Last week, the Maryland Higher Education Commission offered its proposal to remedy the separate but equal system of education that Judge Catherine Blake found it illegally maintaining, via rampant program duplication, which severely depleted the enrollment at the state’s public historically Black colleges and universities.

The proposal, Richardson said, does not go nearly far enough to address the systemic and persistent inequalities levied against Coppin State, Morgan State and Bowie State universities and the University of Maryland Eastern Shore.

“Nothing that has been offered will address the issues highlighted by the court as unconstitutional, which is unnecessary duplication,” he said.

“Get[ting] rid of the duplication is the [only] way you address the violation of duplication,” he continued, adding intrinsic in this mandate is “establishing the historically Black universities to be comparable and competitive for students, faculty in all respects.”

Instead, Richardson said, the commission’s proposal “raises issues that were supposedly settled in the trial. For example, they continue to raise the issue of … the judge’s interpretation of unnecessary duplication.”

Richardson acknowledges that “the state is in a very difficult position.”

“I think that they have built a system on a segregated model … one that has attempted to circumvent Brown, circumvent [the Civil Rights Act of 1964], circumvent Fordice, and in the attempt has now been deemed to preserve, rather than eliminate segregation,” he said, adding that the commission’s recommendation “offered nothing that would undo that.”

“They’re promoting a segregated model in an era of desegregation,” Richardson said of the state’s higher ed commission. “It doesn’t matter what they say, it’s what is happening.”

Dill said that, for the university’s sake, administrators hope “that putting this statue on our campus in a prominent place challenges us to recommit and renew and work even more vigorously toward the ideals that [Douglass] espoused.”

“I think as far as the university goes, I think there is kind of a universal embrace of Douglass; I think most people feel really, really good about Frederick Douglass Square,” said Berlin.

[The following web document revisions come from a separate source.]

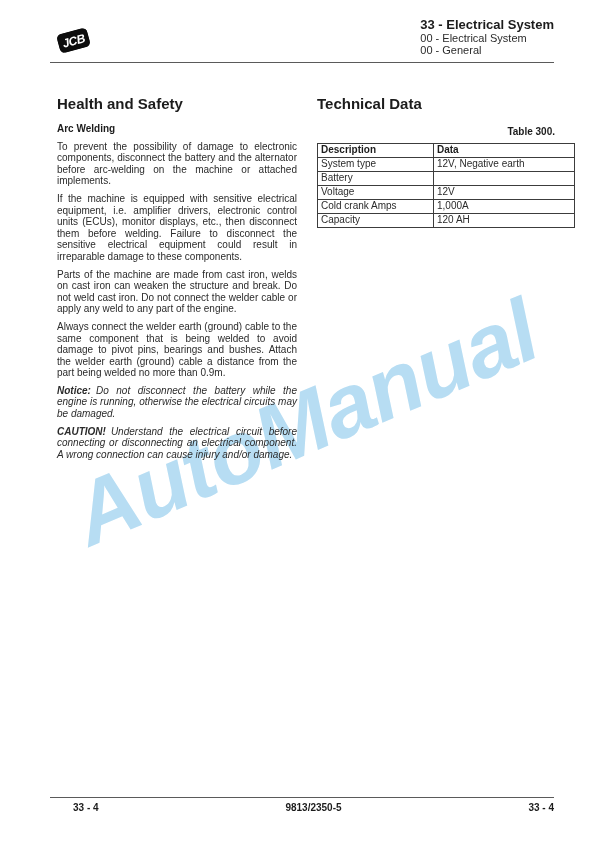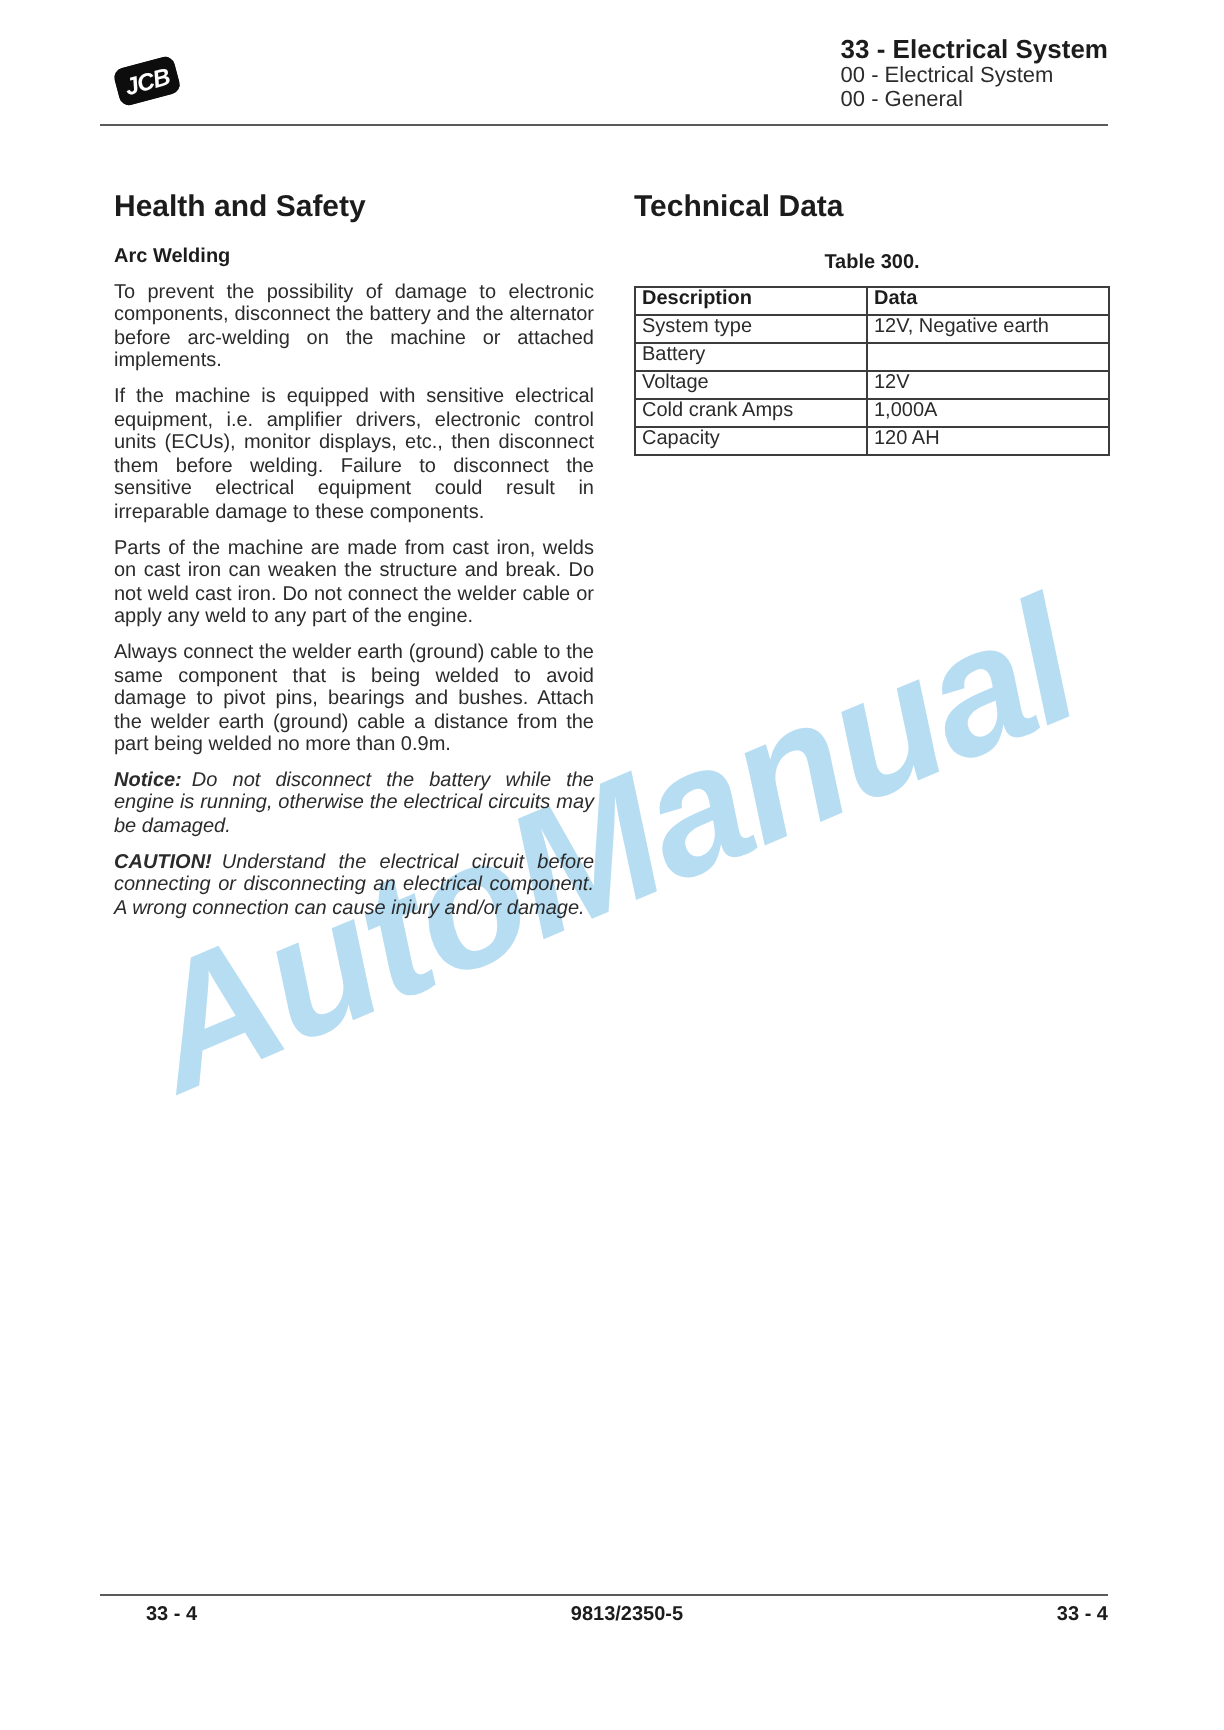--- a/index.html
+++ b/index.html
@@ -37,22 +37,22 @@
   .col { position:absolute; top:96px; z-index:2; }
   .col.left  { left:57px;  width:240px; }
   .col.right { left:317px; width:238px; }
   h1 { margin:0 0 11px 0; font-size:15px; line-height:16px; font-weight:bold; color:#1c1c1c; letter-spacing:0; }
   h2 { margin:0 0 6px 0; font-size:10px; line-height:11.6px; font-weight:bold; color:#1c1c1c; }
   p  { margin:0 0 6px 0; font-size:10px; line-height:11.6px; text-align:justify; }
   p.em { font-style:italic; }
   p.em .lbl { font-weight:bold; margin-right:5px; }
 
   
-  .caption { margin:14px 0 5px 0; font-size:10px; line-height:11.6px; font-weight:bold; text-align:center; color:#1c1c1c; }
-  table { width:238px; border-collapse:collapse; border:1.5px solid #3c3c3c; table-layout:fixed; }
+  .caption { margin:14px 0 5px 0; font-size:10px; line-height:11.6px; font-weight:bold; text-align:right; color:#1c1c1c; }
+  table { width:258px; border-collapse:collapse; border:1.5px solid #3c3c3c; table-layout:fixed; }
   col.c1 { width:116px; }
   th,td {
     border:1px solid #3c3c3c; font-size:10px; line-height:11.6px;
     padding:0 3px; height:13px; text-align:left; vertical-align:middle;
     overflow:hidden; white-space:nowrap; font-weight:normal; color:#2b2b2b;
   }
   th { font-weight:bold; color:#1c1c1c; }
 
   
   .footer-rule { top:797px; }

“One of the wonderful things that’s happened since the creation of Frederick Douglass Square is that the students themselves ― without the prompting of anyone ― have made this the site of various gatherings of social justice, and that is more than we really could have hoped for, so we’re really pleased at how Frederick Douglass has come to be a significant figure and Frederick Douglass Square a significant place on our campus,” he added.

Berlin acknowledged that many on campus are still trying to reconcile the university’s history ― part of Charles Calvert’s plantation, on which slaves worked, was donated to found the university.

“I think there have been administrators as well as others who have been committed to dealing with what was once a segregated university and trying to live down that reputation and make it” a more welcoming place for all students, he said.

“It is something else in the sense that [UMD] has a Black student body which [is proportionate to] the Black population of the state. That’s a considerable accomplishment for a university that was once a segregated university, and it didn’t happen by accident,” Berlin added.

“I think that there are still lots of problems,” he continued, but said “the creation of Frederick Douglass Square is probably the most exciting thing that’s happened at this university since I’ve been here. It’s clearly going to be at the center of the students’ political life.”